Pero no se hallaba lejana la hora en que había de quedarse
completamente sordo.
Sucedió esto en domingo, a la hora de las
vísperas; acababa de terminarse el último salmo de
Completas, y Eglisak continuaba en el órgano,
abandonándose a los caprichos de su imaginación; tocaba y
tocaba, sin que aquello llevara trazas de terminarse nunca, y nadie
quería marcharse, ante el temor de apenarle. Pero he aquí
que el entonador, cansado ya, se detiene; le falta al órgano la
respiración..., Eglisak no se ha dado cuenta; los acordes, los
arpegios fluyen de sus dedos; ni un solo sonido se escapa y, sin
embargo, él, en su alma de artista, continúa oyendo...

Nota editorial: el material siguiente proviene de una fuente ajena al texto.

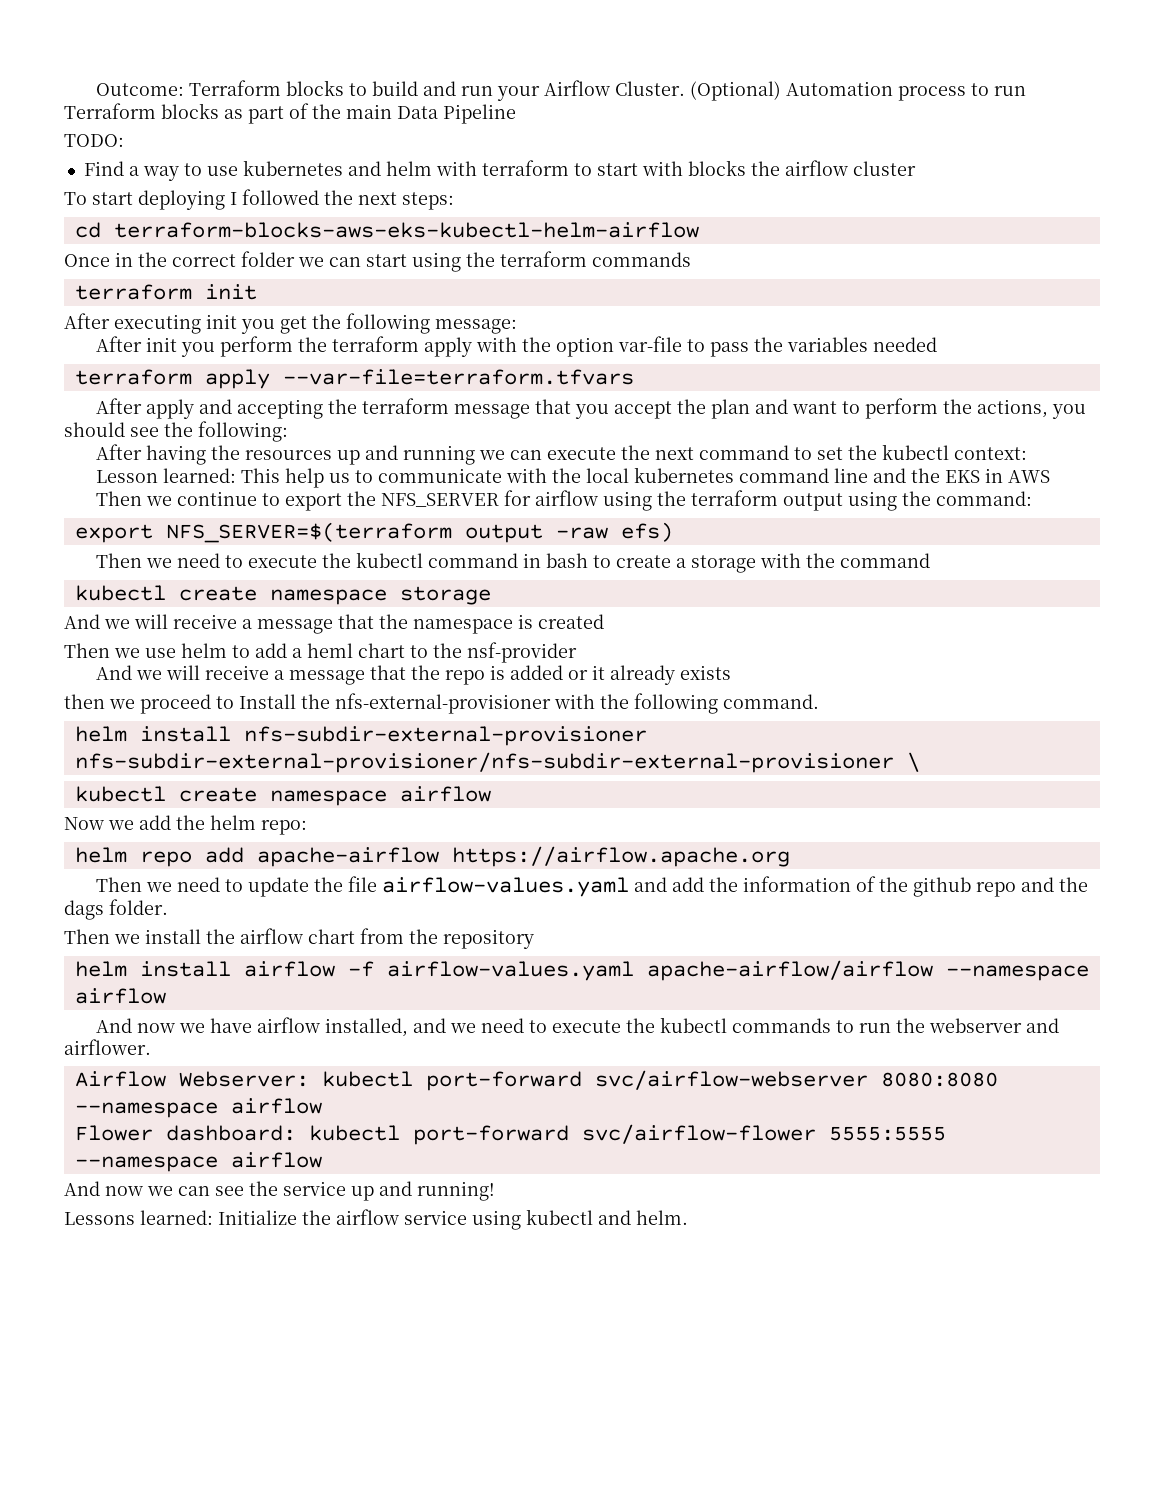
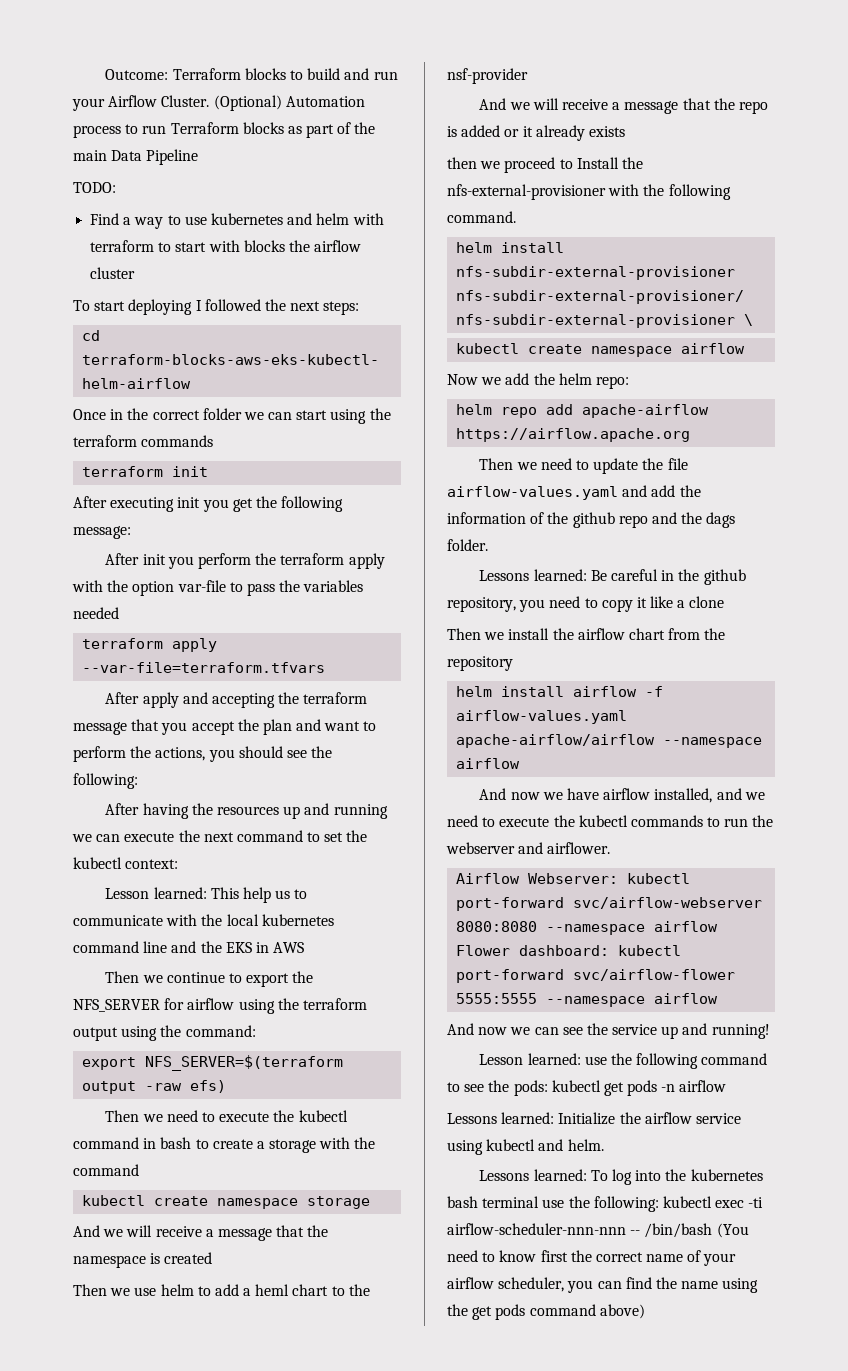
+ Lessons learned: Be careful in the github repository, you need to copy it like a clone
+ Lesson learned: use the following command to see the pods: kubectl get pods -n airflow
+ Lessons learned: To log into the kubernetes bash terminal use the following: kubectl exec -ti airflow-scheduler-nnn-nnn -- /bin/bash (You need to know first the correct name of your airflow scheduler, you can find the name using the get pods command above)

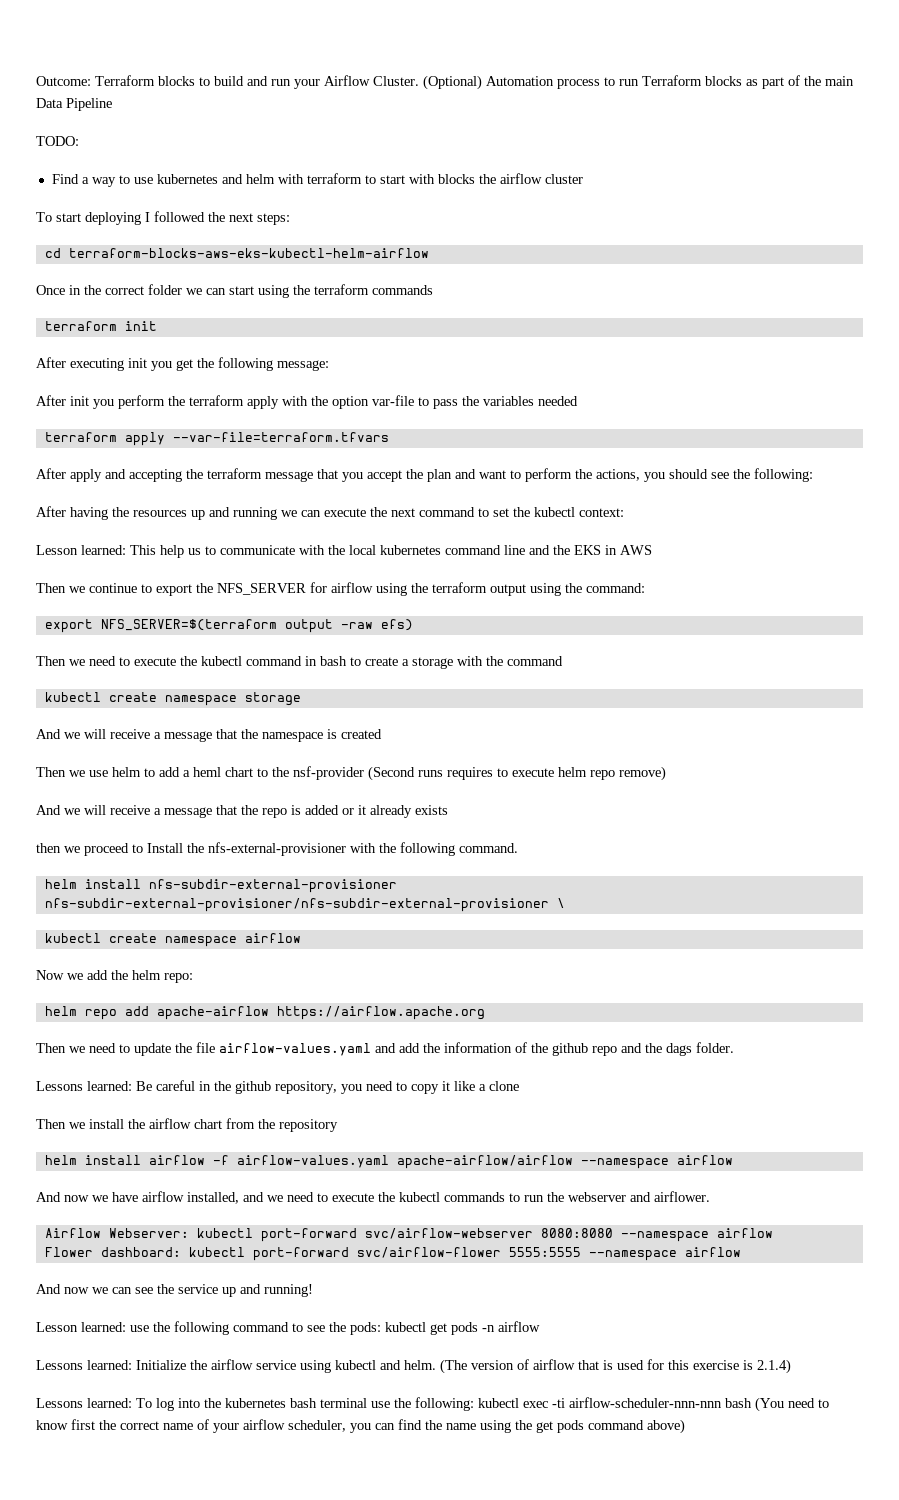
- Then we use helm to add a heml chart to the nsf-provider
+ Then we use helm to add a heml chart to the nsf-provider (Second runs requires to execute helm repo remove)
+ (The version of airflow that is used for this exercise is 2.1.4)
- Lessons learned: To log into the kubernetes bash terminal use the following: kubectl exec -ti airflow-scheduler-nnn-nnn -- /bin/bash (You need to know first the correct name of your airflow scheduler, you can find the name using the get pods command above)
+ Lessons learned: To log into the kubernetes bash terminal use the following: kubectl exec -ti airflow-scheduler-nnn-nnn bash (You need to know first the correct name of your airflow scheduler, you can find the name using the get pods command above)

Todo el mundo comprende que acaba de ocurrirle una desgracia y nadie se
atreve a llamarle la atención, a pesar de que el entonador ha
bajado por la estrecha escalera de la tribuna...
Eglisak no cesa de tocar. Y toda la tarde
siguió tocando, y toda la noche también, y todavía
a la mañana siguiente sus dedos paseaban sobre el mudo
teclado... Fue preciso sacarle de allí... El pobre hombre al fin
se dio cuenta de lo que le sucedía: estaba sordo. Pero eso no le
impediría terminar su fuga. No podría oírla, eso
es todo.
Desde aquel día, los grandes órganos ya
no resonaron más en la iglesia de Kalfermatt.